Aaron Coleman is dropping out of the race, but not before accusing his critics of betraying feminism. https://twitter.com/Aaron4KS37/status/1297413515863625728
(Donatism was an early Christian heresy that deemed those who had renounced their faith under threat of persecution to be ineligible for the priesthood. Coleman is using the word here to suggest that his critics hold impossibly stringent and rigid moral standards.)
(While casting himself as a martyr and a victim, natch.)
Since this thread is starting to attract Coleman defenders, I'll add this: If Coleman had actually worked through the harm he did as an adolescent and made real amends to his victims before running for office, it's possible this situation might have turned out differently.
That's not to say that everyone who's condemning Coleman now would have felt differently—or should have. But it's become really clear in the last few days that he hasn't done even the most basic work he should have to address this before putting himself into the public eye.
Coleman claims that he couldn't apologize to his victims because they blocked him on Facebook, and doesn't even try to explain the letter he recently sent to one of their relatives telling her to "move on." And now he's claiming that his withdrawal is a loss for feminism.
So often, when someone who has done horrible things makes a play for public rehabilitation, their defenders claim that their critics want them cancelled "forever," or that they've been given no path to redemption.
But when you give those claims even the gentlest scrutiny, they often fall apart, as they do here. Coleman doesn't understand his bad acts as a cause for legitimate doubts about his character, he understands them as a weapon his political enemies are using to do him unfair harm.
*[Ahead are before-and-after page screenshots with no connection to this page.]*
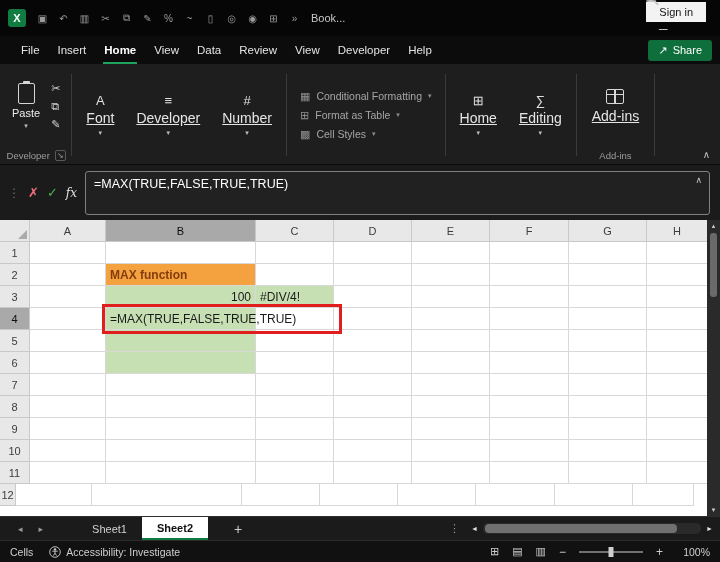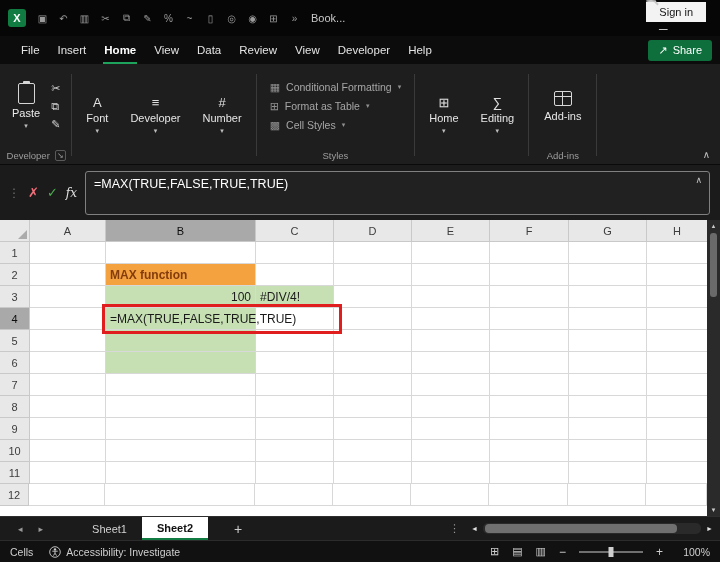--- a/index.html
+++ b/index.html
@@ -47,7 +47,7 @@
   .cg-wrap { display:flex; }
   .cg { display:flex; flex-direction:column; align-items:center; justify-content:center; gap:3px; padding:0 11px; }
   .cg-ic { color:#e0e0e0; font-size:13px; line-height:1; }
-  .cg-label { color:#e6e6e6; font-size:11px; white-space:nowrap; }
+  .cg-label { color:#e6e6e6; font-size:14px; white-space:nowrap;text-decoration:underline; }
   .cg-dd { font-size:7px; color:#bdbdbd; }
   .styles-col { flex-direction:column; align-items:flex-start; justify-content:center; gap:6px; padding:0 10px; }
   .style-item { display:flex; align-items:center; gap:6px; color:#a6a6a6; font-size:10.5px; white-space:nowrap; }

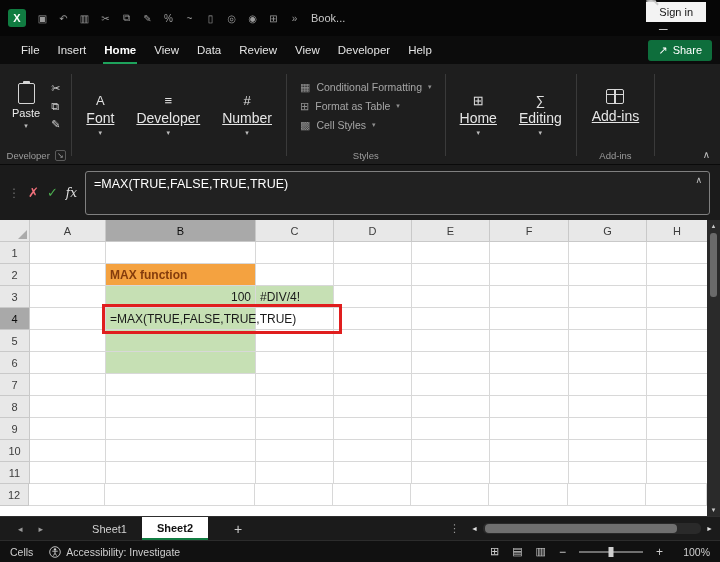--- a/index.html
+++ b/index.html
@@ -224,9 +224,6 @@
             <span class="dd2">▾</span>
           </div>
         </div>
-      <div class="rgroup-label">
-          <span>Styles</span>
-        </div>
     </div>
     <div class="vsep"></div>
     <div id="rightGroups" class="cg-wrap">

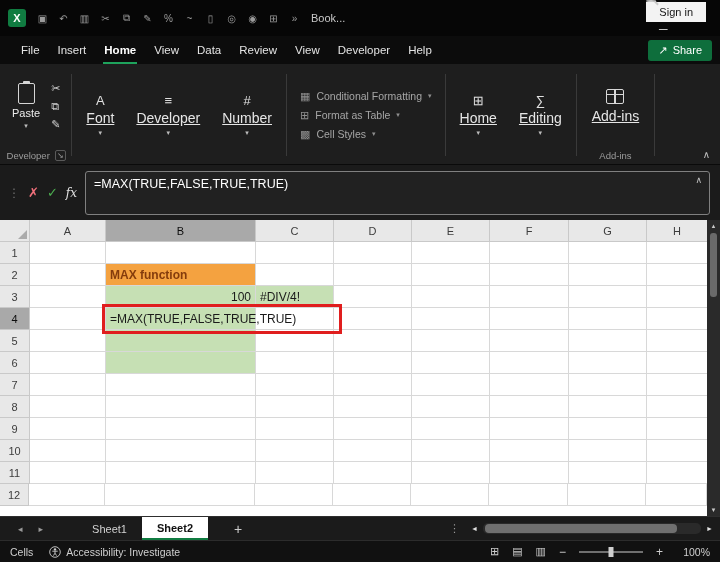--- a/index.html
+++ b/index.html
@@ -400,7 +400,7 @@
           <div class="g-cell g-data" style="width: 61px;"></div>
         </div>
         <div class="g-row">
-          <div class="g-cell g-rowhead" style="width: 29px;">12</div>
+          <div class="g-cell g-rowhead" style="width: 16px;">12</div>
           <div class="g-cell g-data" style="width: 76px;"></div>
           <div class="g-cell g-data" style="width: 150px;"></div>
           <div class="g-cell g-data" style="width: 78px;"></div>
And it's that false perception that's leading him to lash out as he withdraws from the race, portraying himself as a wronged victim of political persecution rather than as someone who is being forced to confront the consequences of his own actions.
Coleman has made it clear that public office isn't the right place for him now—not merely because of his actions in middle school, but also, crucially, because of his actions in the course of the campaign, and in the last few days.
And without going into another whole huge rant, I think it's also worth pointing out that his enablers have further compounded the ugliness of the situation by not acknowledging that his critics had legitimate reason for concern.
Anyway, I've gotta get back to work.